Simon Ferrari writes for KillScreen’s newly launched blog, talking about ‘Popping Smoke’ [mirror] in the Call of Duty series. Persuasive stuff:
The rule that defines Call of Duty, and separates it from the single-player campaigns of most other shooters, is the infinite spawn. It’s a bit of scripting built into discrete segments of every level, code that states: “Continue spawning enemies from points a, b, and c until the player crosses invisible line x.” When most people say that the Call of Duty games are realistic, they’re referring primarily to their photorealism and point-of-view effects like distorted vision and tinnitus following a nearby explosion. But the social realism of the games is the sine qua non of their design: the realization that there is no end to the enemy force in front of you.
Talking about first person shooters, Jamie Madigan looks at ‘The Psychology of Shooters’ [mirror] for GamePro and digs up some of the psych research that’s been done to look at how and why shooting games are so enjoyable. In one study, researchers discovered that violent and non-violent versions of games with identical mechanics,
…equally satisfied those basic psychological needs, which predicted how satisfied people were with the game and how much they wanted to play more of it. The researchers concluded that it’s not the violence per se, but the degree to which the games met players’ desires for competence and autonomy.
At the Border House blog, blogger Kimadactyl writes ‘An open letter to Day & eSports commentators in general’ [mirror] asking for Day and others to continue working to make eSports more accessible to those outside it’s current, somewhat niche, demographic. Also at The Border House this week, Gunthera asks ‘Can a violent fighter be a good caregiver?’ [mirror] and concludes that, in the case of Kazuma Kiryu of Yakuza 3, the answer is yes. Gunthera notes, “I found it remarkable to discover such a caring figure in a game that, on its surface, is about violently beating enemies.”
Speaking of care-giving, Michael Abbott at The Brainy Gamer wrote this week about teaching his daughter to sleep in a bed on her own courtesy of game design lessons from Jenova Chen. A clever and touching piece.
Troy Goodfellow at the Flash of Steel blog continues his series on The National Character, this time looking at England.
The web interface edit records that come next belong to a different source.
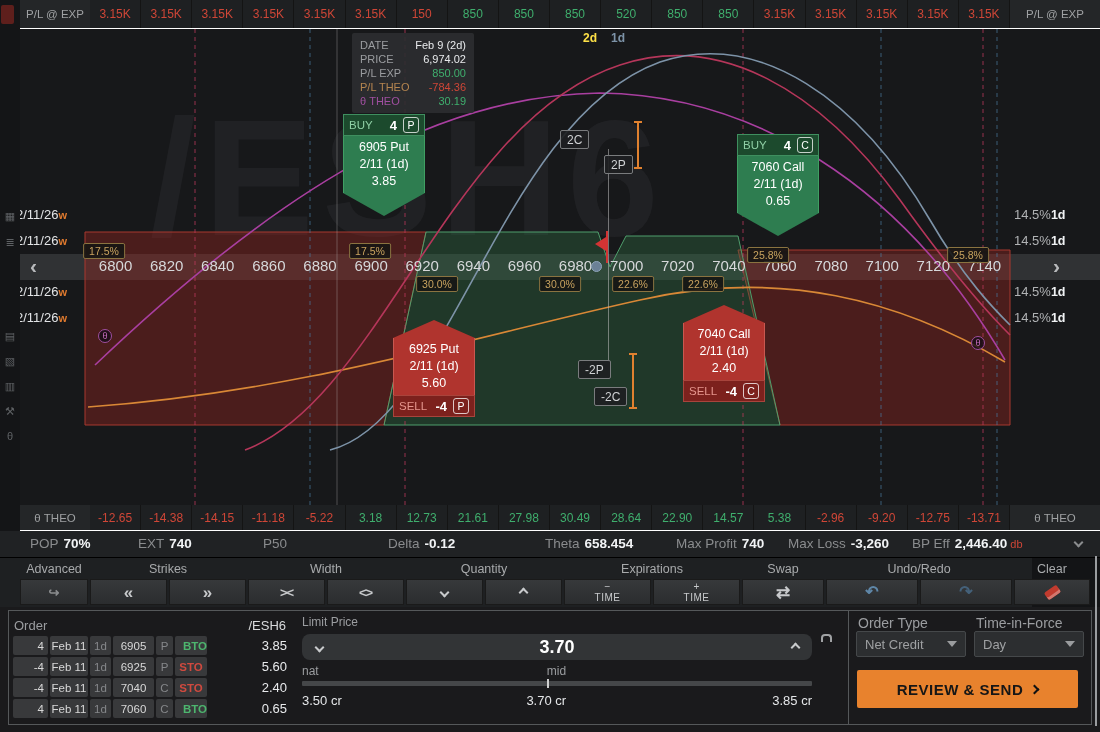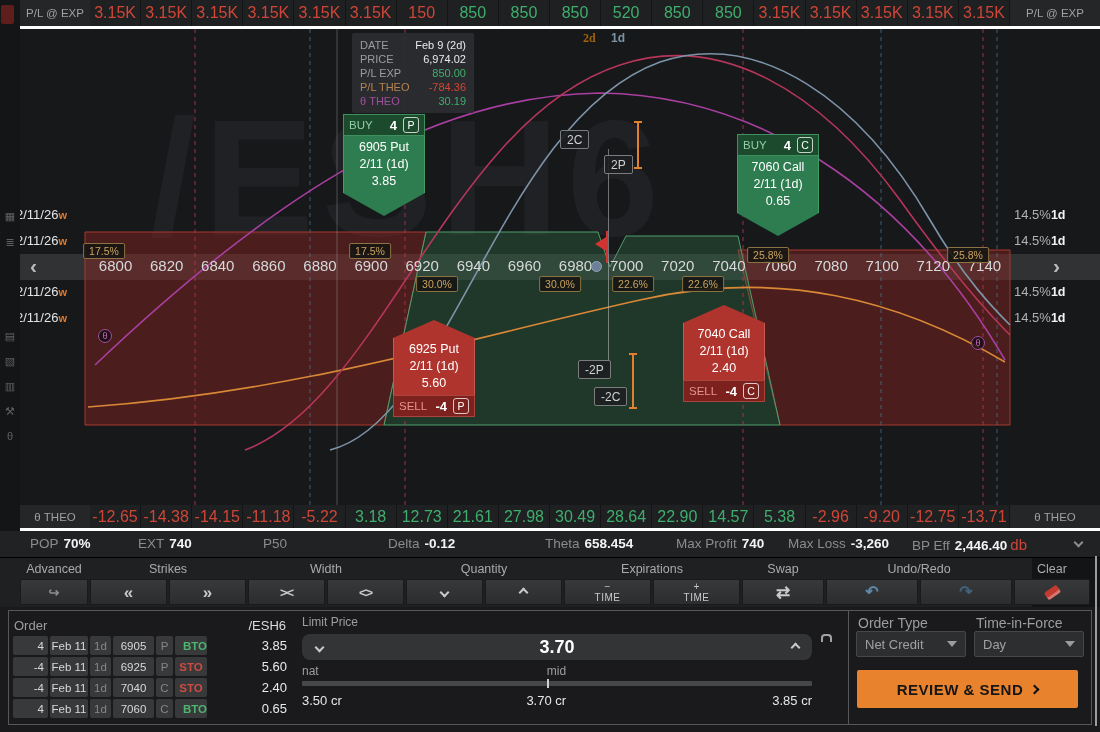"P/L @ EXP" .val-row { border-bottom: 3px solid #ffffff -> 1px solid #ffffff }
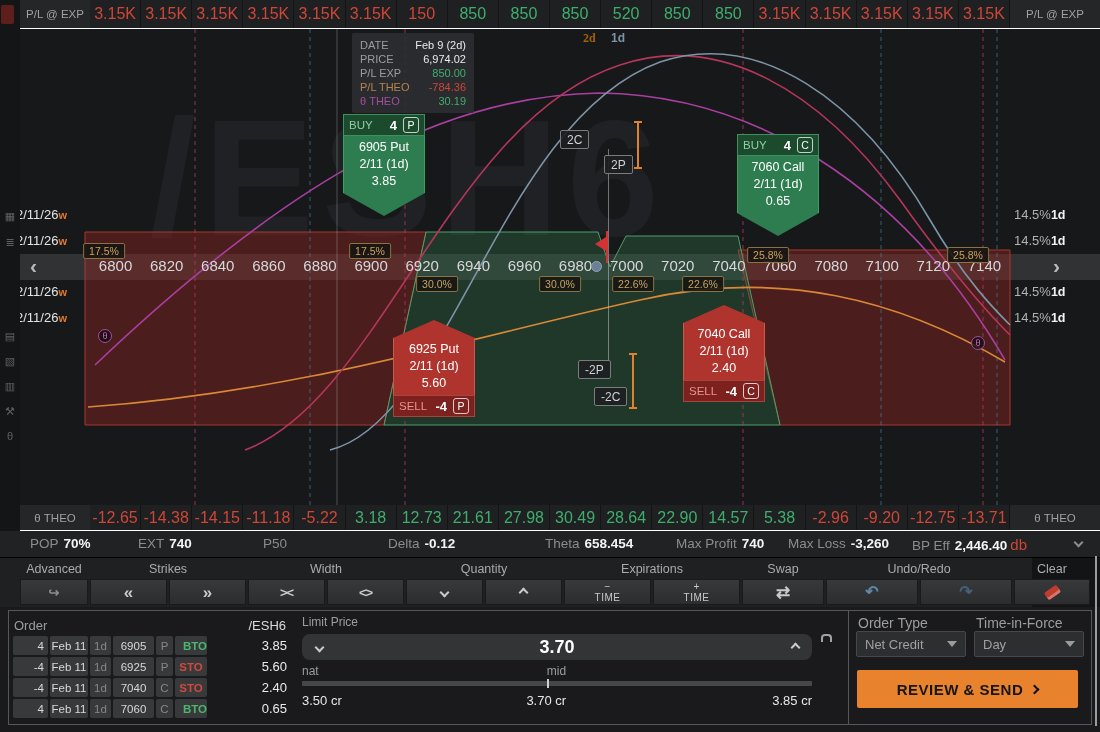"3.15K" .val-row .cell { font-size: 16px -> 12px }
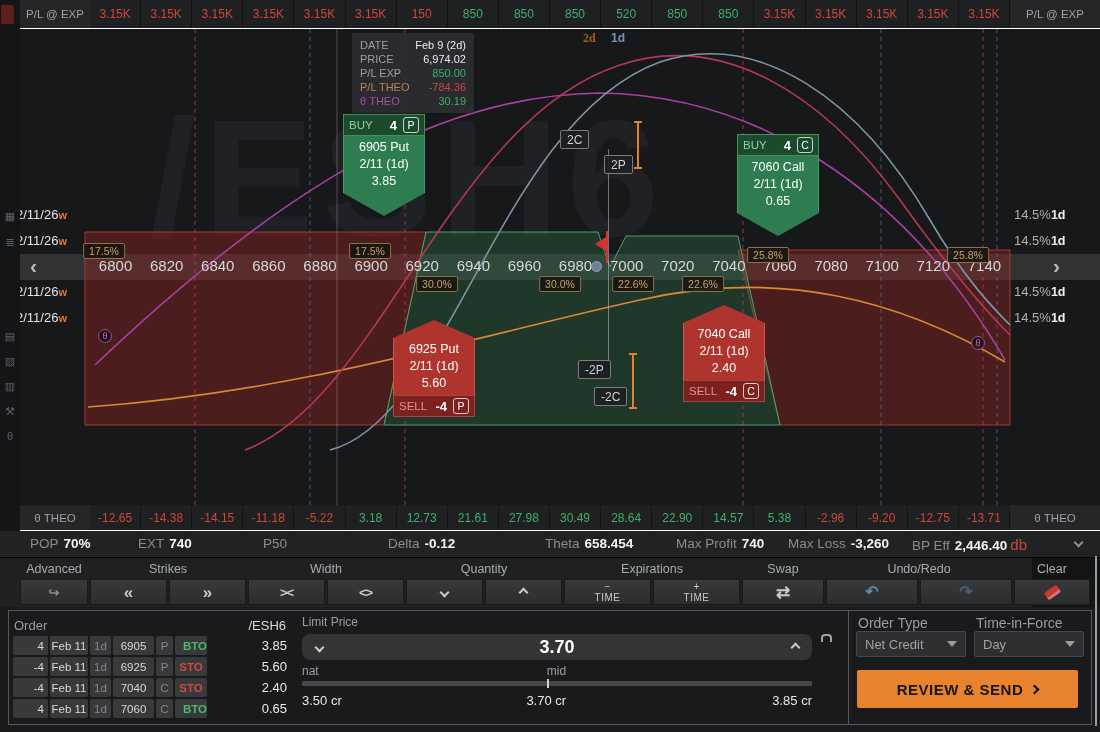"2d" div.curve-lab { color: #a16207 -> #fde047; font-family: Liberation Serif, serif -> none }
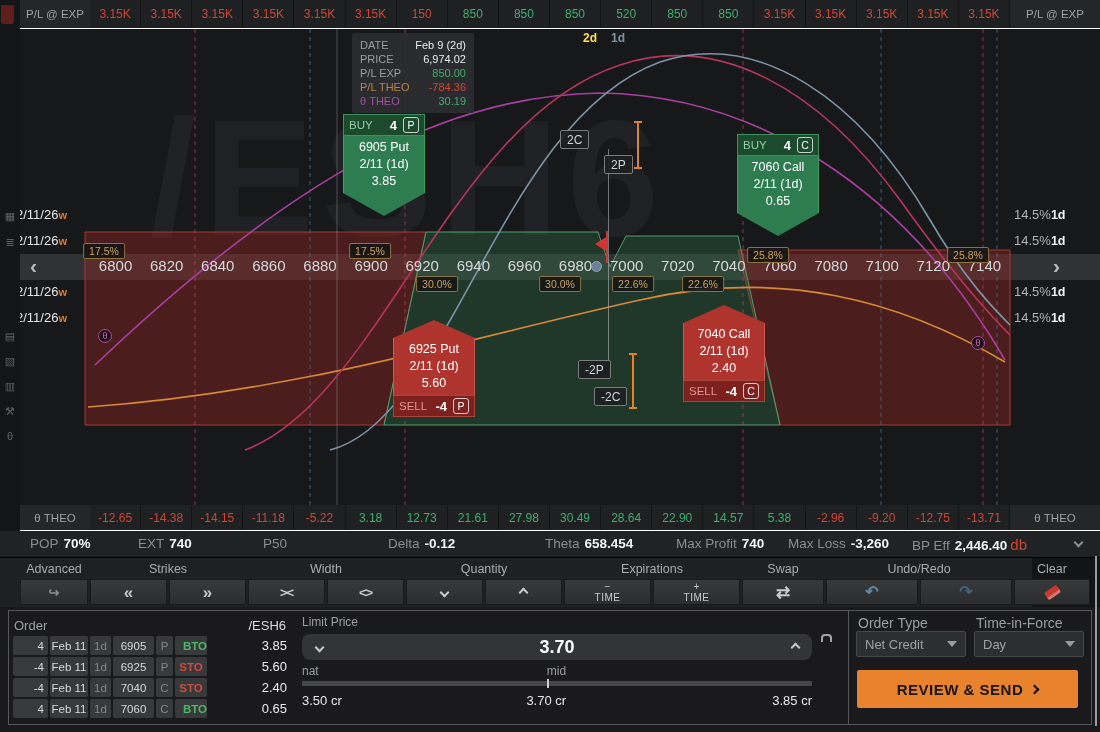"db" .ssuffix { font-size: 15px -> 11px }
According to Goodfellow, “England is a nation with a clear national character that has proven resistant to good game translation.” Go read to find out why.
At the No Added Sugar blog the editors have rounded up a bunch of TED talks that relate to or touch on some aspect of videogames [mirror]. It’s a lengthy list, so expect to sink a few hours into these if you intend to watch them all.
Lastly, a bit of Point-Counterpoint: Steven Totilo at Kotaku writes about playing videogames without listening to the music, and then Dan Bruno at Cruise Elroy responds with what’s wrong with Totilo’s conclusions [mirror]. Namely,
My issue is not with Totilo’s behavior but with his conclusion that, because he can now enjoy some games without music, composers ought to be classified as “non-essential personnel.” Separating composers from artists and writers and sound designers in this way is bizarrely myopic, not just because it assumes his experience is universal but because it ignores the variety of ways in which games and music interact. For every game that can be muted without much harm, there is another in which the music is “essential.”